Dr Lucy Barrett1,2, Dr Jason Waithman1, Dr Vanessa Fear1, Professor Fiona M Wood3,4,5, Dr Mark Fear3,4
1Telethon Kids Institute, Perth, Australia, 2Institute for Respiratory Health, Perth, Australia, 3Burn injury research unit, School of Biomedical Sciences, University of Western Australia, Perth, Australia, 4Fiona Wood Foundation, Perth, Australia, 5Burns Service of Western Australia, WA Department of Health, Perth, Australia
Burn injury is a major public health issue, and while advances in acute care have significantly improved survival and patient outcomes, recent studies using long-term hospital data from burn patients in Western Australia and Scotland with over 30 years follow-up have shown that burns are associated with an increase in rates of cancer. Evidence from our research strongly suggests that immune dysfunction induced by burn injury persists long-term, leading to a chronic suppression of the immune system. The immune system is known to play an important role in cancer control and prevention, and we hypothesise that this sustained immune dysfunction leads to the observed increase in cancer incidence in burn patients.
In order to investigate this link, we tested three different models of tumour development in combination with our established murine model of non-severe burn injury.
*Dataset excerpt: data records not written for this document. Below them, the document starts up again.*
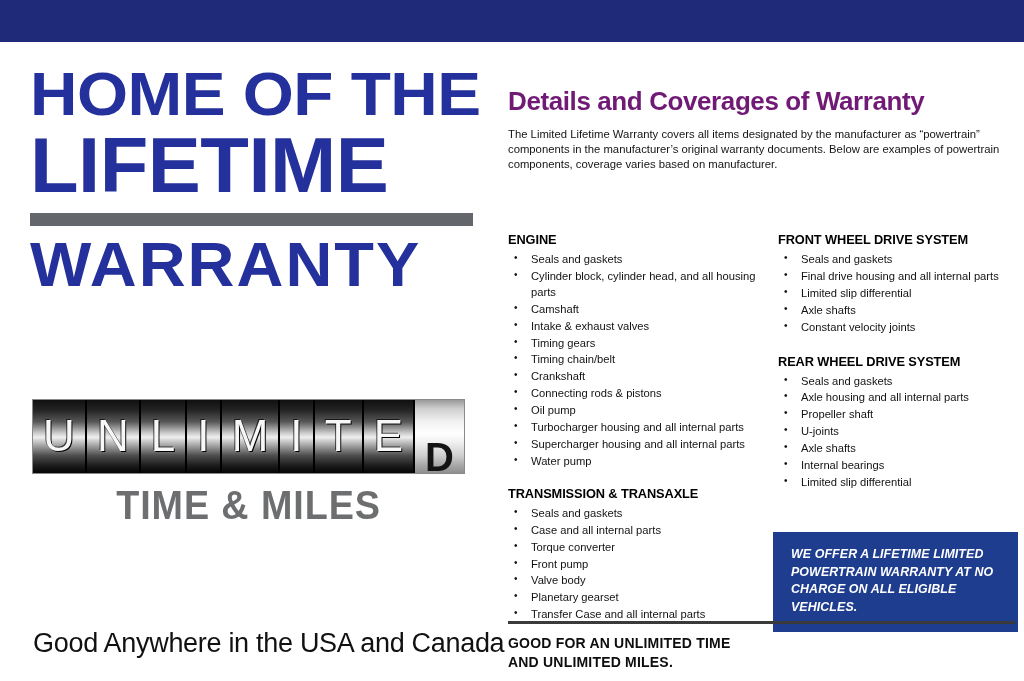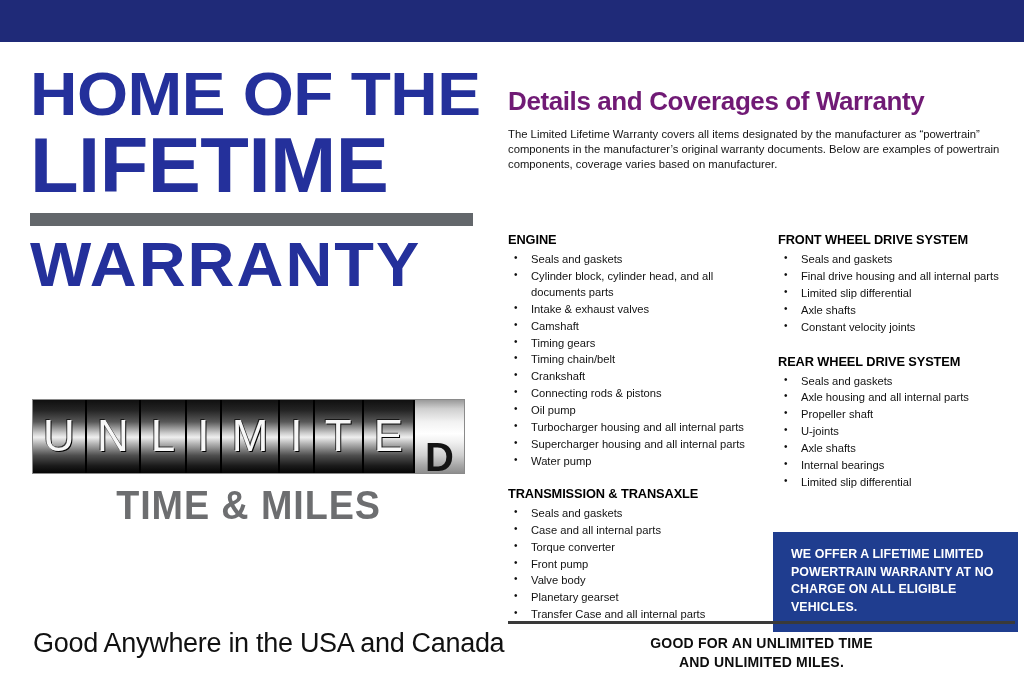"Cylinder block, cylinder head, and" li { text: documents -> housing }
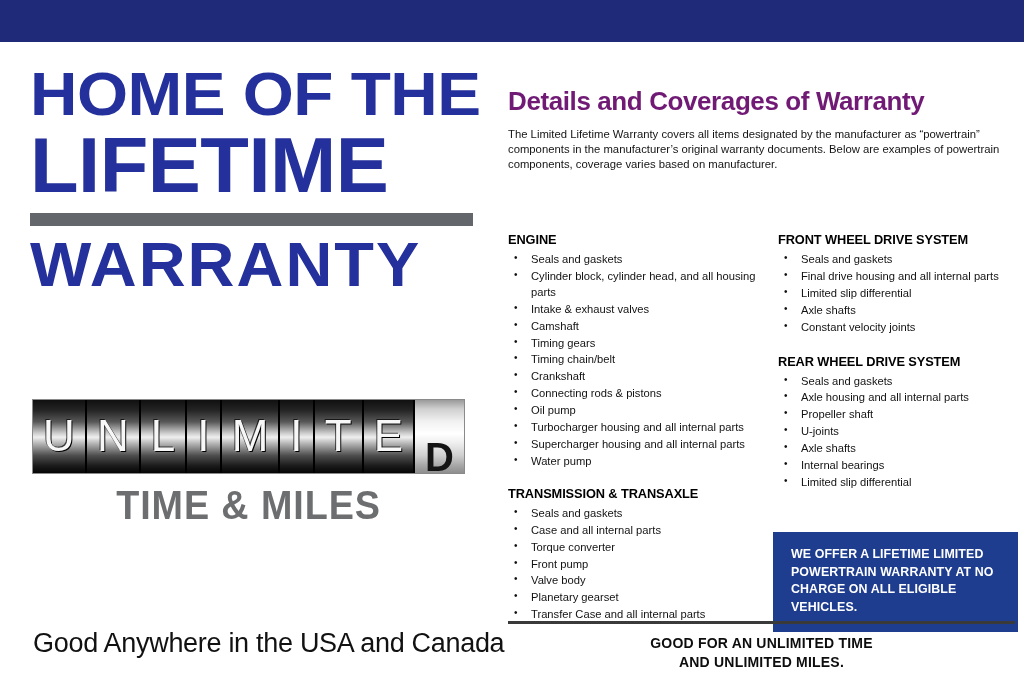"Intake & exhaust valves" li { order: before "Camshaft" -> after "Camshaft" }
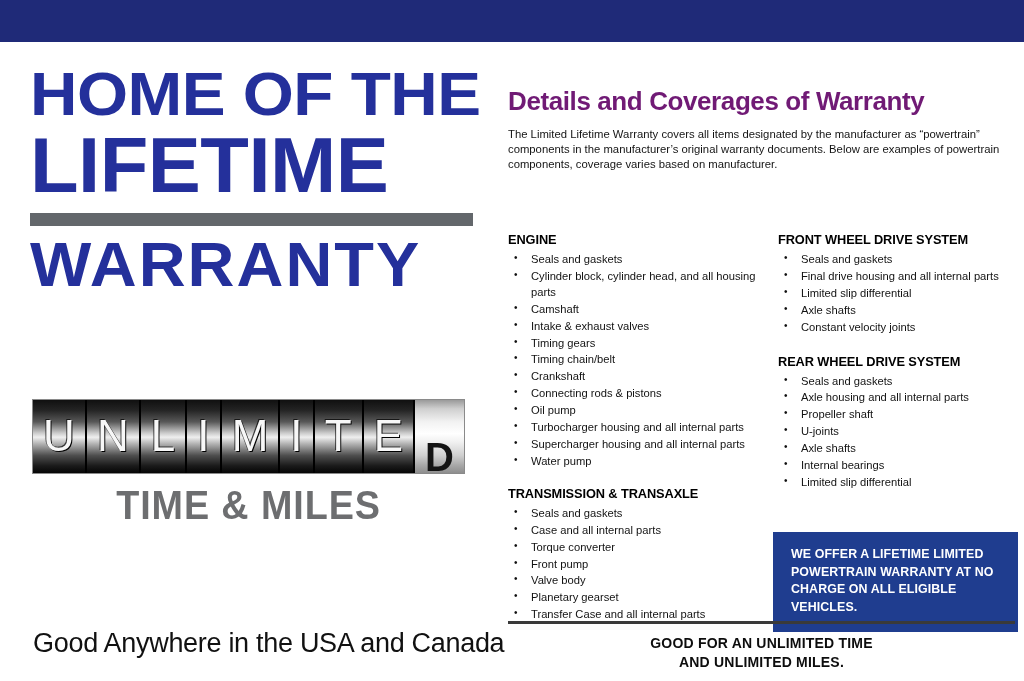"WE OFFER A LIFETIME LIMITED" .callout-text { font-style: none -> italic }
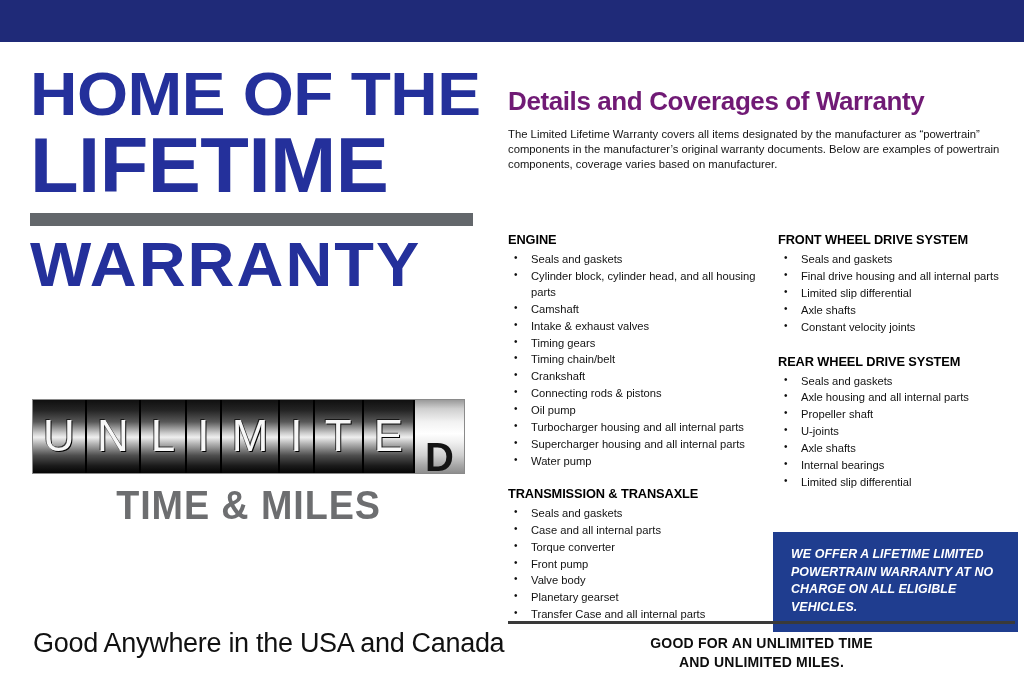"GOOD FOR AN UNLIMITED TIME" .r-footer { text-align: center -> none }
Whilst no significant difference in primary tumour growth was observed using a B16 melanoma model, an epicutaneous model of tumour growth with limited penetrance demonstrated a significant increase in tumour development in comparison to sham injured control mice. Our results support the population studies suggesting burn injury leads to increased susceptibility to cancer. This model will now be used for future mechanistic studies, in which we aim to gain a better understanding of the mechanisms underlying increased susceptibility to cancer after burn injury.
Dr Barrett is an early-career researcher with a particular interest in understanding how burn injury can have long-term impacts on patient health through disruption of cellular and molecular functions.